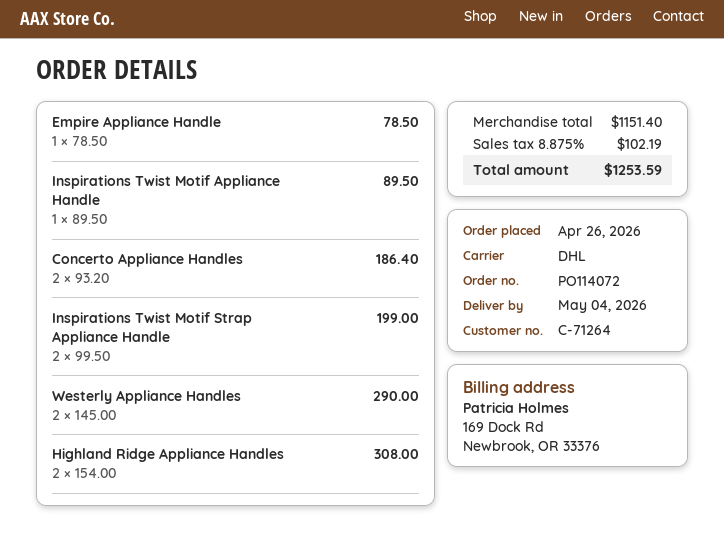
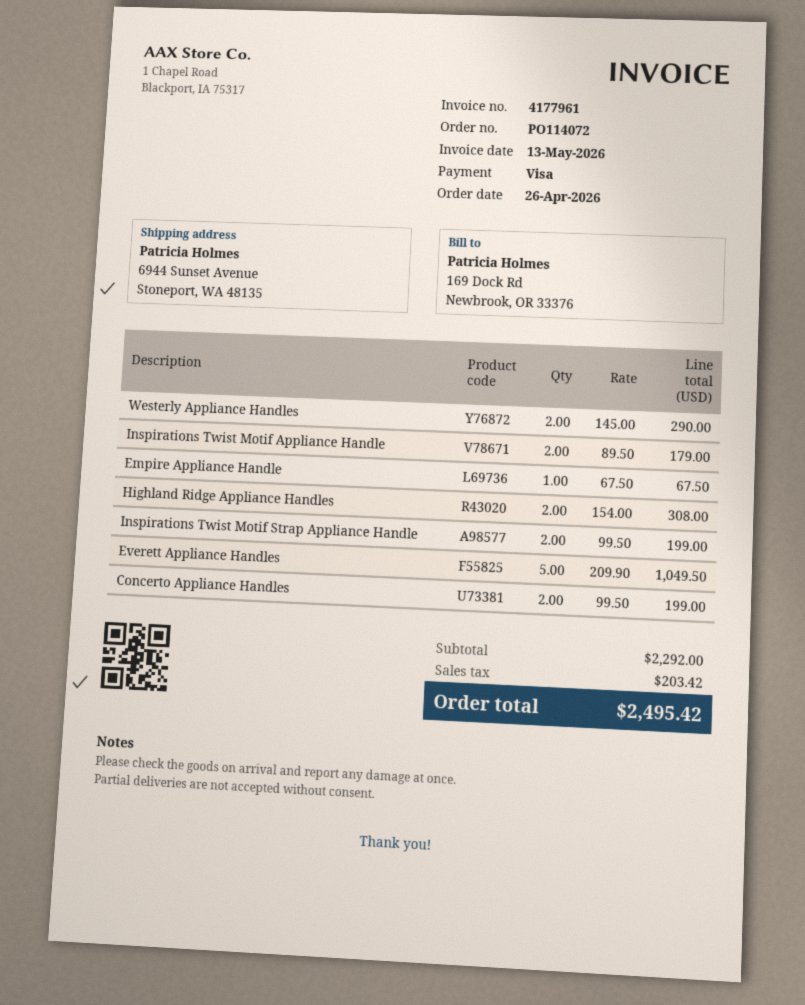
Empire Appliance Handle: 1 x 78.50 = 78.50 -> 1 x 67.50 = 67.50
Inspirations Twist Motif Appliance Handle: 1 x 89.50 = 89.50 -> 2 x 89.50 = 179.00
Concerto Appliance Handles: 2 x 93.20 = 186.40 -> 2 x 99.50 = 199.00
Everett Appliance Handles: none -> 5 x 209.90 = 1049.50
subtotal: 1151.40 -> 2292.00
tax: 102.19 -> 203.42
total: 1253.59 -> 2495.42

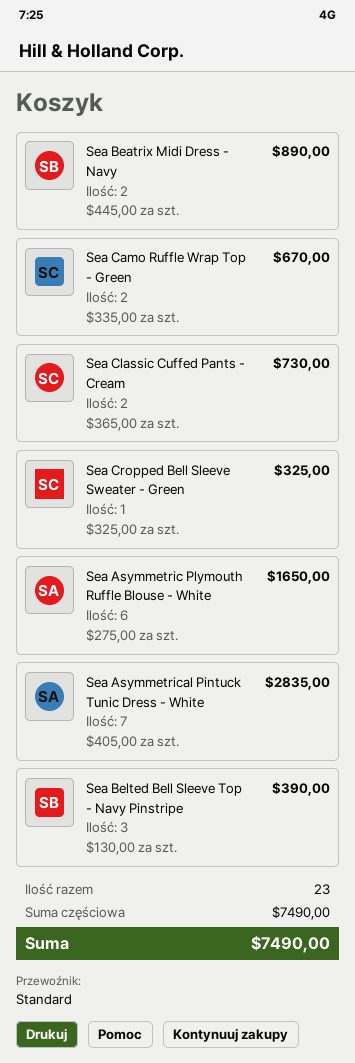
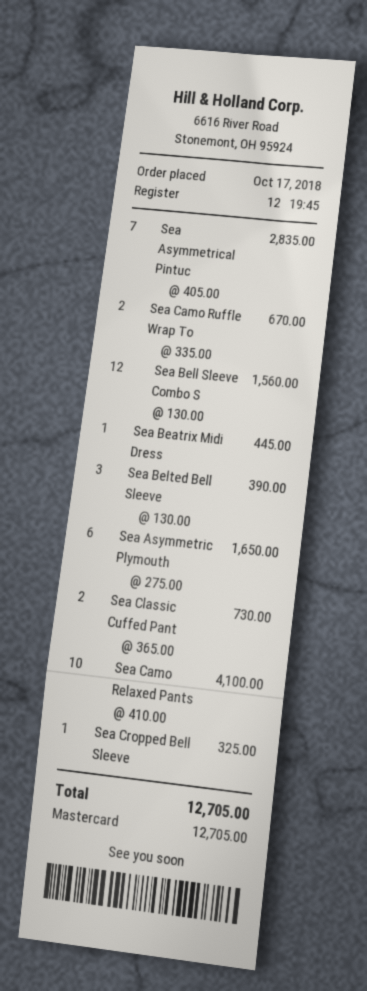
Sea Beatrix Midi Dress - Navy: 2 x 445.00 = 890.00 -> 1 x 445.00 = 445.00
Sea Bell Sleeve Combo S: none -> 12 x 130.00 = 1560.00
Sea Camo Relaxed Pants: none -> 10 x 410.00 = 4100.00
total: 7490.00 -> 12705.00

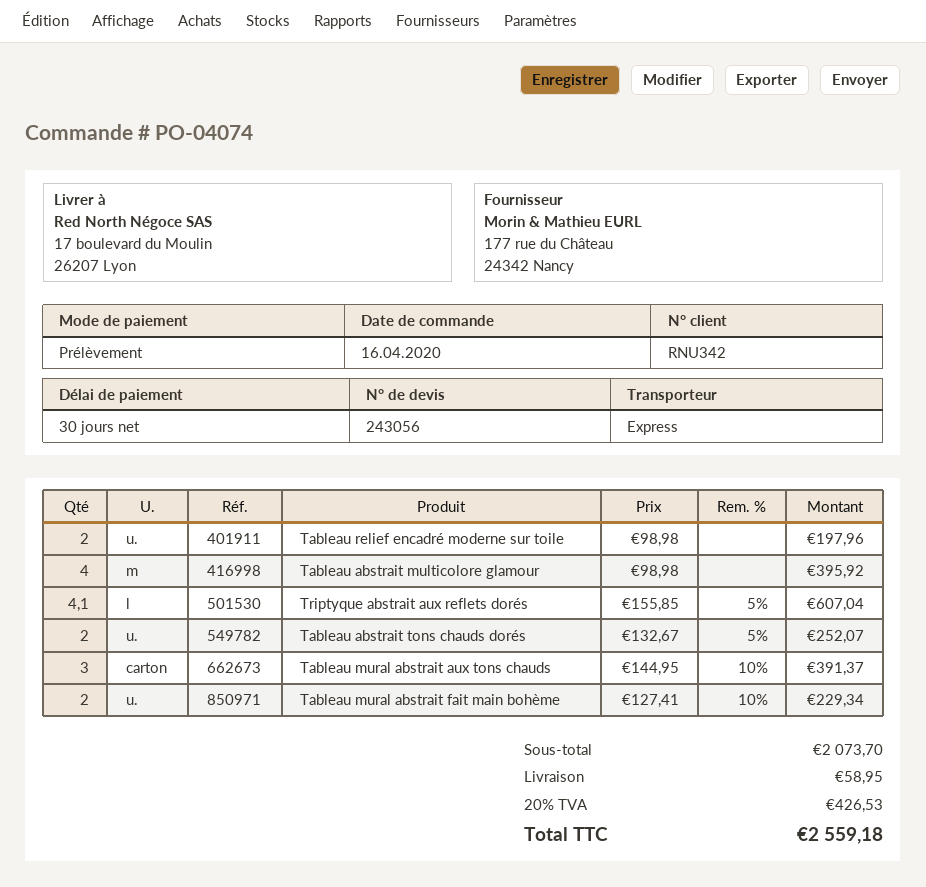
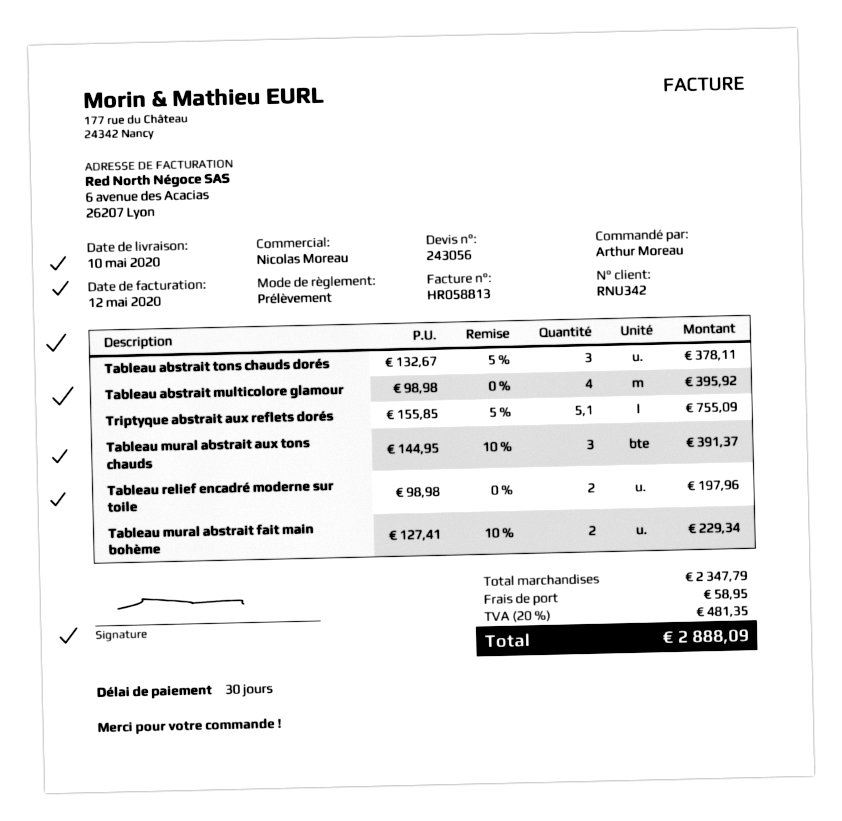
Triptyque abstrait aux reflets dorés: 4.1 x 155.85 - 5% = 607.04 -> 5.1 x 155.85 - 5% = 755.09
Tableau abstrait tons chauds dorés: 2 x 132.67 - 5% = 252.07 -> 3 x 132.67 - 5% = 378.11
subtotal: 2073.70 -> 2347.79
tax: 20% = 426.53 -> 20% = 481.35
total: 2559.18 -> 2888.09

★ ★ ★ ★ ★

# Exercise description:
All the records need to be retyped word for word, except for the pictures.

# Result below:
Empire Appliance Handle: 1 x 78.50 = 78.50 -> 1 x 67.50 = 67.50
Inspirations Twist Motif Appliance Handle: 1 x 89.50 = 89.50 -> 2 x 89.50 = 179.00
Concerto Appliance Handles: 2 x 93.20 = 186.40 -> 2 x 99.50 = 199.00
Everett Appliance Handles: none -> 5 x 209.90 = 1049.50
subtotal: 1151.40 -> 2292.00
tax: 102.19 -> 203.42
total: 1253.59 -> 2495.42

Sea Beatrix Midi Dress - Navy: 2 x 445.00 = 890.00 -> 1 x 445.00 = 445.00
Sea Bell Sleeve Combo S: none -> 12 x 130.00 = 1560.00
Sea Camo Relaxed Pants: none -> 10 x 410.00 = 4100.00
total: 7490.00 -> 12705.00

Triptyque abstrait aux reflets dorés: 4.1 x 155.85 - 5% = 607.04 -> 5.1 x 155.85 - 5% = 755.09
Tableau abstrait tons chauds dorés: 2 x 132.67 - 5% = 252.07 -> 3 x 132.67 - 5% = 378.11
subtotal: 2073.70 -> 2347.79
tax: 20% = 426.53 -> 20% = 481.35
total: 2559.18 -> 2888.09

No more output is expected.